[Opening DATA EXTRACTS section]

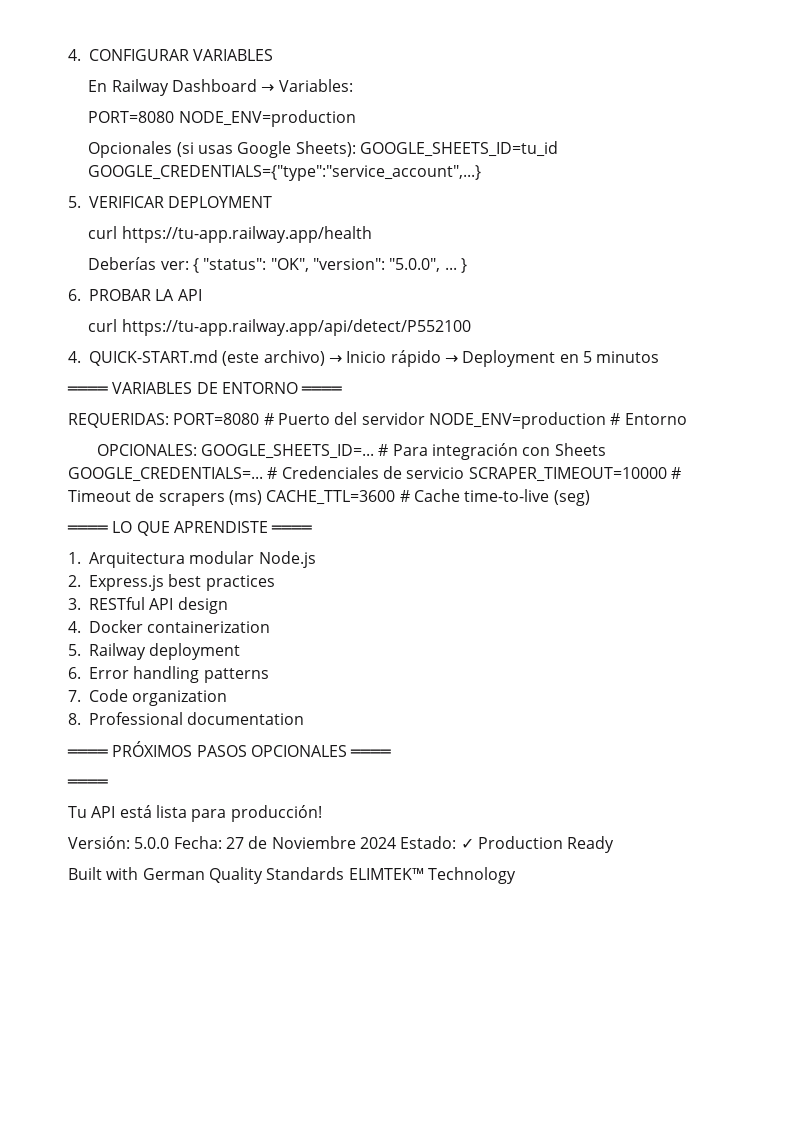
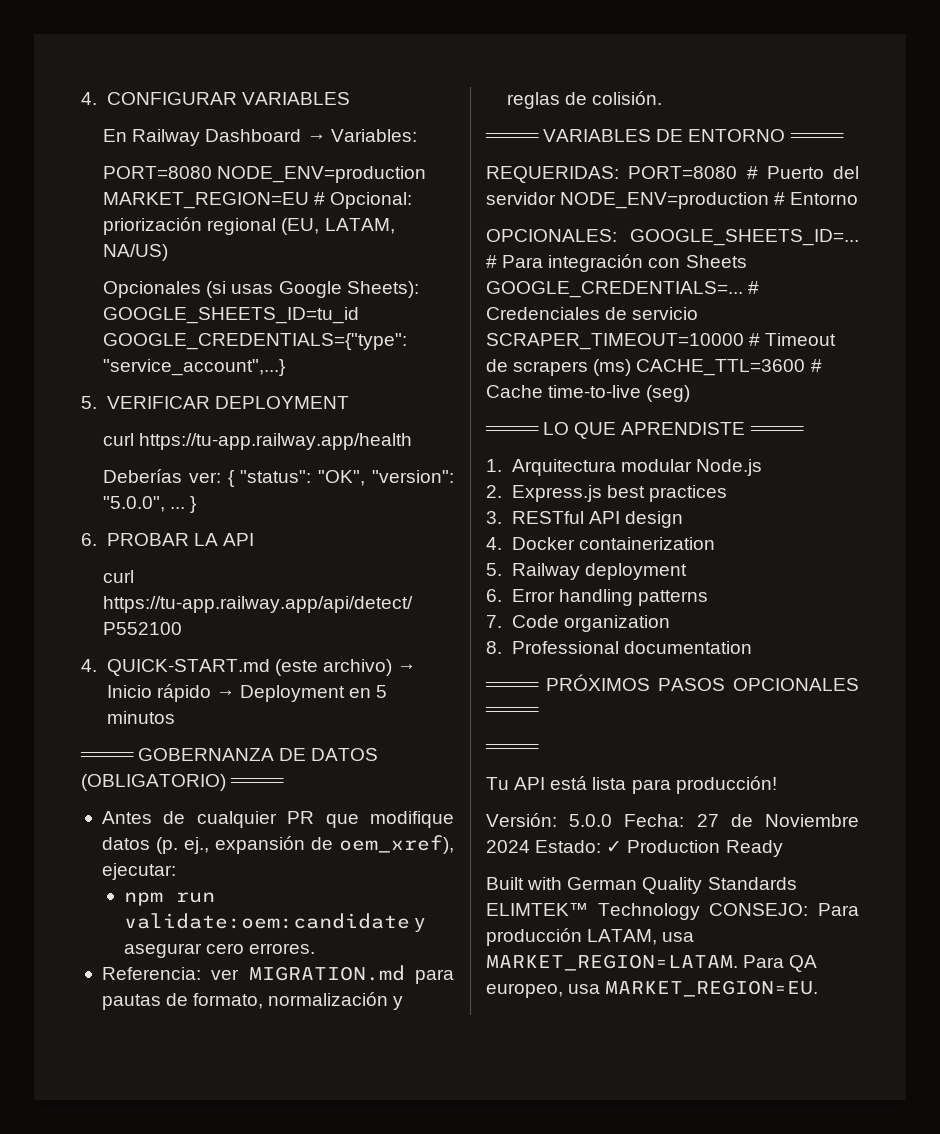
- PORT=8080 NODE_ENV=production
+ PORT=8080 NODE_ENV=production MARKET_REGION=EU # Opcional: priorización regional (EU, LATAM, NA/US)
+ ════ GOBERNANZA DE DATOS (OBLIGATORIO) ════
+ Antes de cualquier PR que modifique datos (p. ej., expansión de oem_xref), ejecutar:
+ npm run validate:oem:candidate y asegurar cero errores.
+ Referencia: ver MIGRATION.md para pautas de formato, normalización y reglas de colisión.
- Built with German Quality Standards ELIMTEK™ Technology
+ Built with German Quality Standards ELIMTEK™ Technology CONSEJO: Para producción LATAM, usa MARKET_REGION=LATAM. Para QA europeo, usa MARKET_REGION=EU.

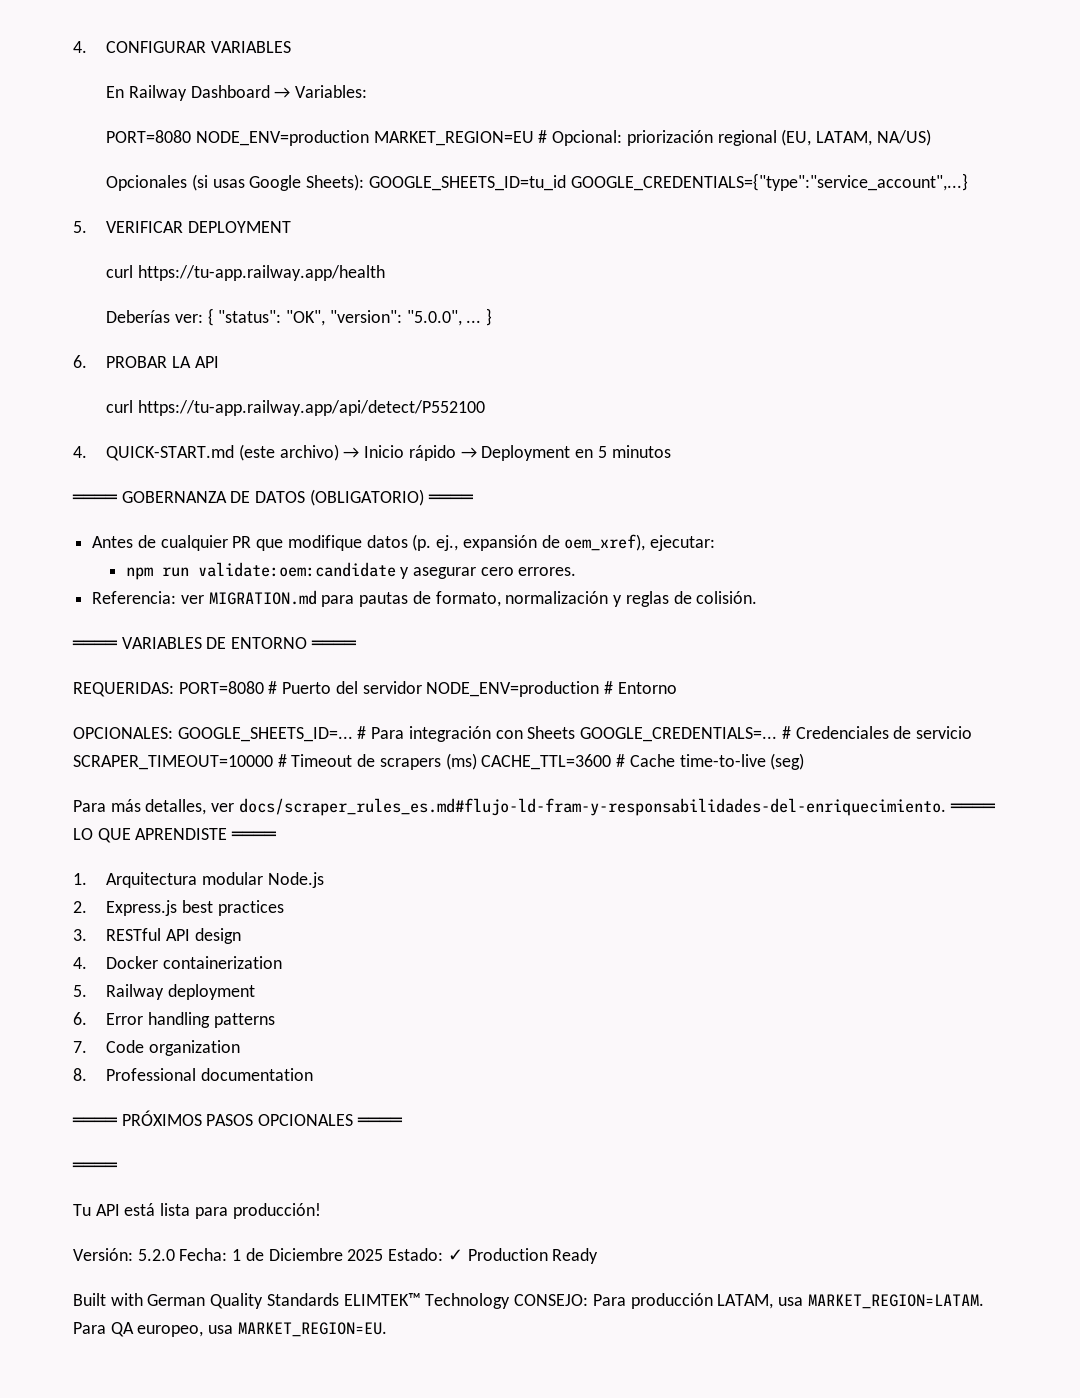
- ════ LO QUE APRENDISTE ════
+ Para más detalles, ver docs/scraper_rules_es.md#flujo-ld-fram-y-responsabilidades-del-enriquecimiento. ════ LO QUE APRENDISTE ════
- Versión: 5.0.0 Fecha: 27 de Noviembre 2024 Estado: ✓ Production Ready
+ Versión: 5.2.0 Fecha: 1 de Diciembre 2025 Estado: ✓ Production Ready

[Closing DATA EXTRACTS section]

> REQUIREMENT: Reproduce, character for character, only the lines of the preceding data that start at the line with "Antes de cualquier" and end at the line with "europeo, usa MARKET_REGION=EU.", both included.

> EXERCISE SOLUTION:
+ Antes de cualquier PR que modifique datos (p. ej., expansión de oem_xref), ejecutar:
+ npm run validate:oem:candidate y asegurar cero errores.
+ Referencia: ver MIGRATION.md para pautas de formato, normalización y reglas de colisión.
- Built with German Quality Standards ELIMTEK™ Technology
+ Built with German Quality Standards ELIMTEK™ Technology CONSEJO: Para producción LATAM, usa MARKET_REGION=LATAM. Para QA europeo, usa MARKET_REGION=EU.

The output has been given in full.